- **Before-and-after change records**
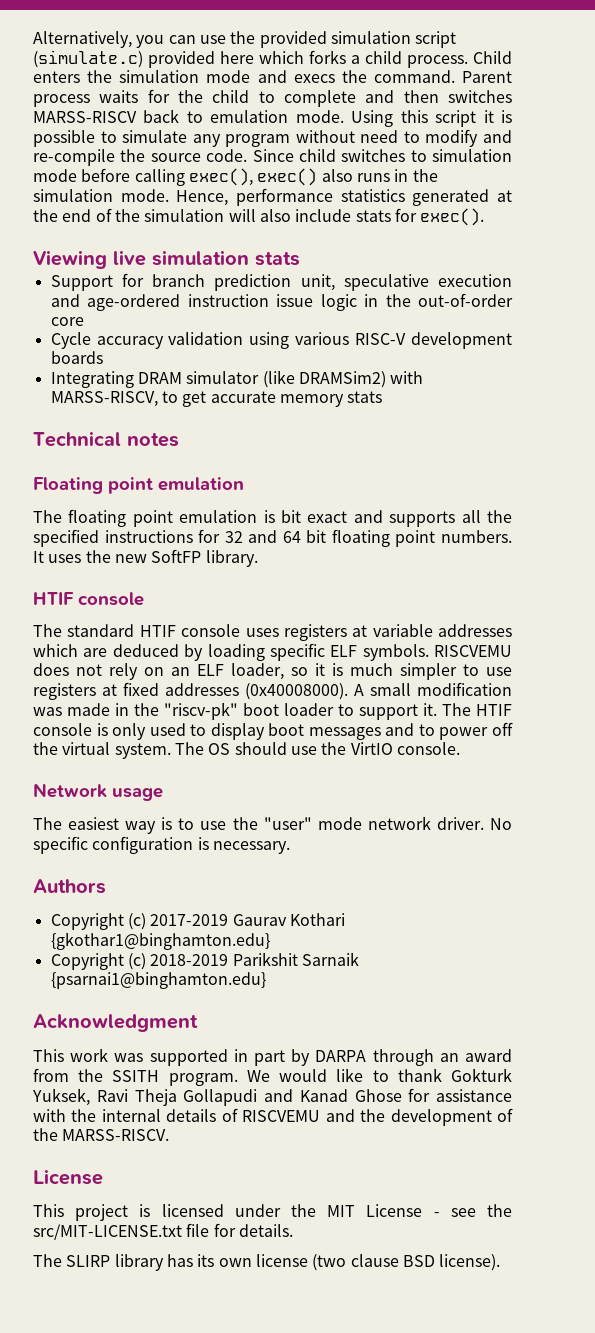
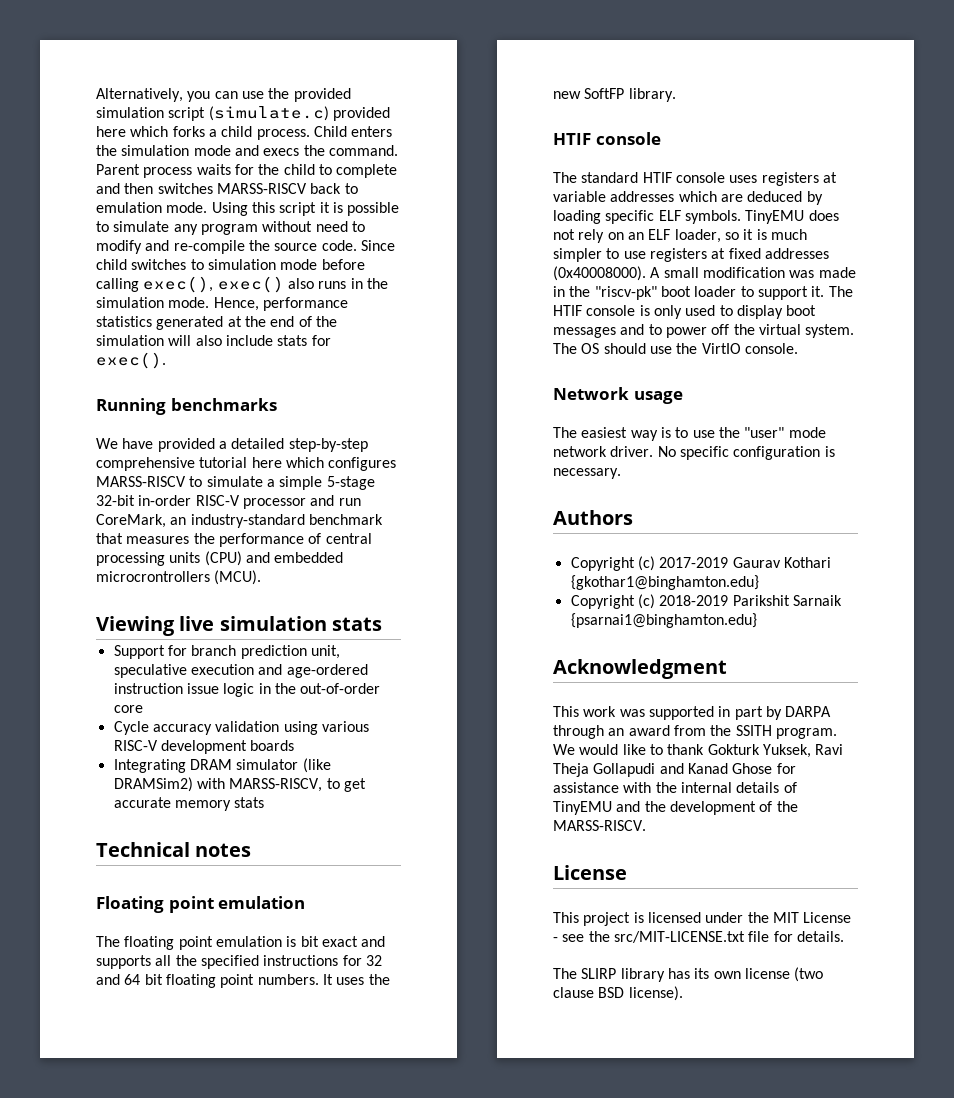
(485, 217) none -> [96,398,277,415] [96,438,368,452] [96,457,397,471] [96,476,375,490] [96,495,361,509] [96,514,383,528] [96,533,372,547] [96,551,344,566] [96,570,262,585] // Running benchmarks // We have provided a detailed step-by-step comprehensive tutorial here which configures MARSS-RISCV to simulate a simple 5-stage 32-bit in-order RISC-V processor and run CoreMark, an industry-standard benchmark that measures the performance of central processing units (CPU) and embedded microcrontrollers (MCU).
[434,645,512,657] RISCVEMU -> [745,210,805,224] TinyEMU
[242,1110,321,1122] RISCVEMU -> [553,801,612,815] TinyEMU

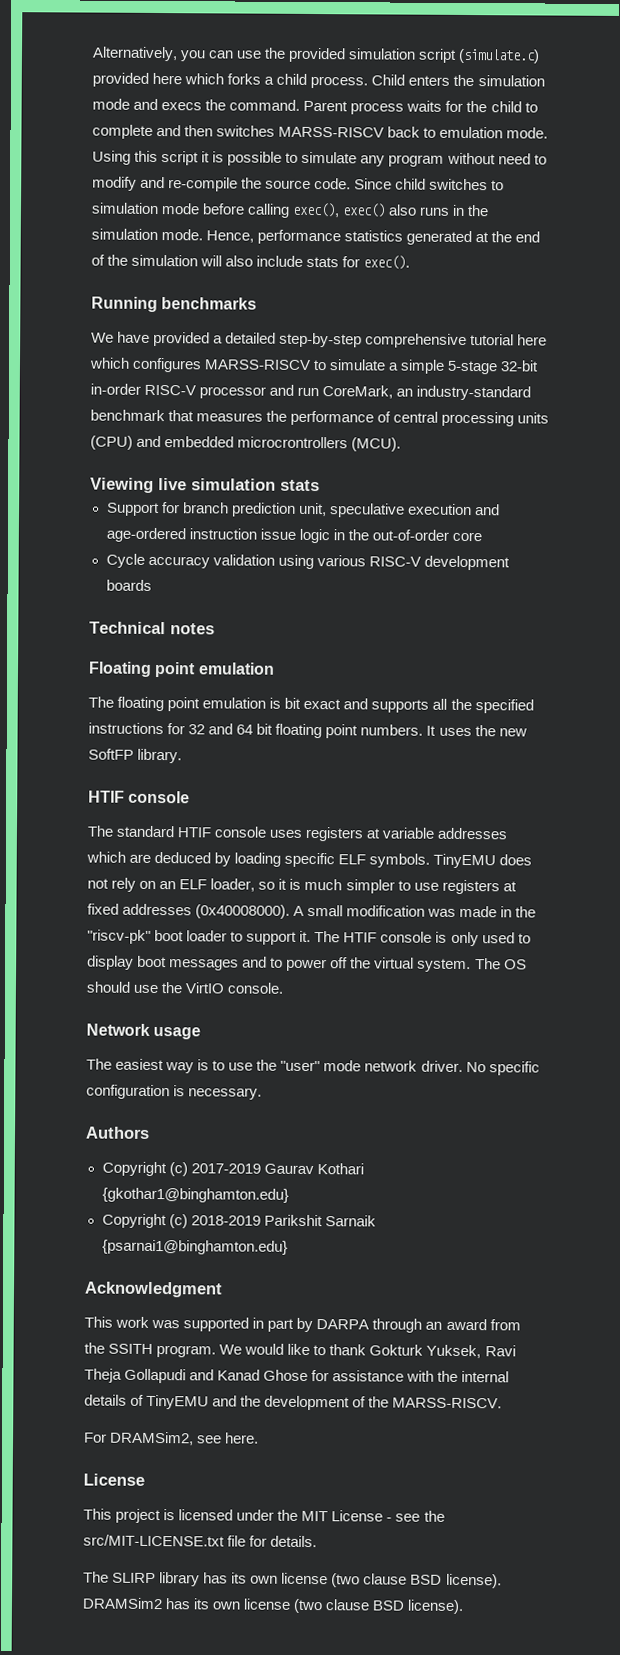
[113,758,331,773] [113,777,366,792] [113,797,265,811] // Integrating DRAM simulator (like DRAMSim2) with MARSS-RISCV, to get accurate memory stats -> (152, 585) none
(646, 825) none -> [84,1431,260,1446] // For DRAMSim2, see here.
(683, 993) none -> [82,1597,465,1615] DRAMSim2 has its own license (two clause BSD license).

- **What is needed**
Your answer must consist solely of the lines from the one containing "(646, 825) none" through the last line of the entries, reproduced exactly.

- **Exercise result**
(646, 825) none -> [84,1431,260,1446] // For DRAMSim2, see here.
(683, 993) none -> [82,1597,465,1615] DRAMSim2 has its own license (two clause BSD license).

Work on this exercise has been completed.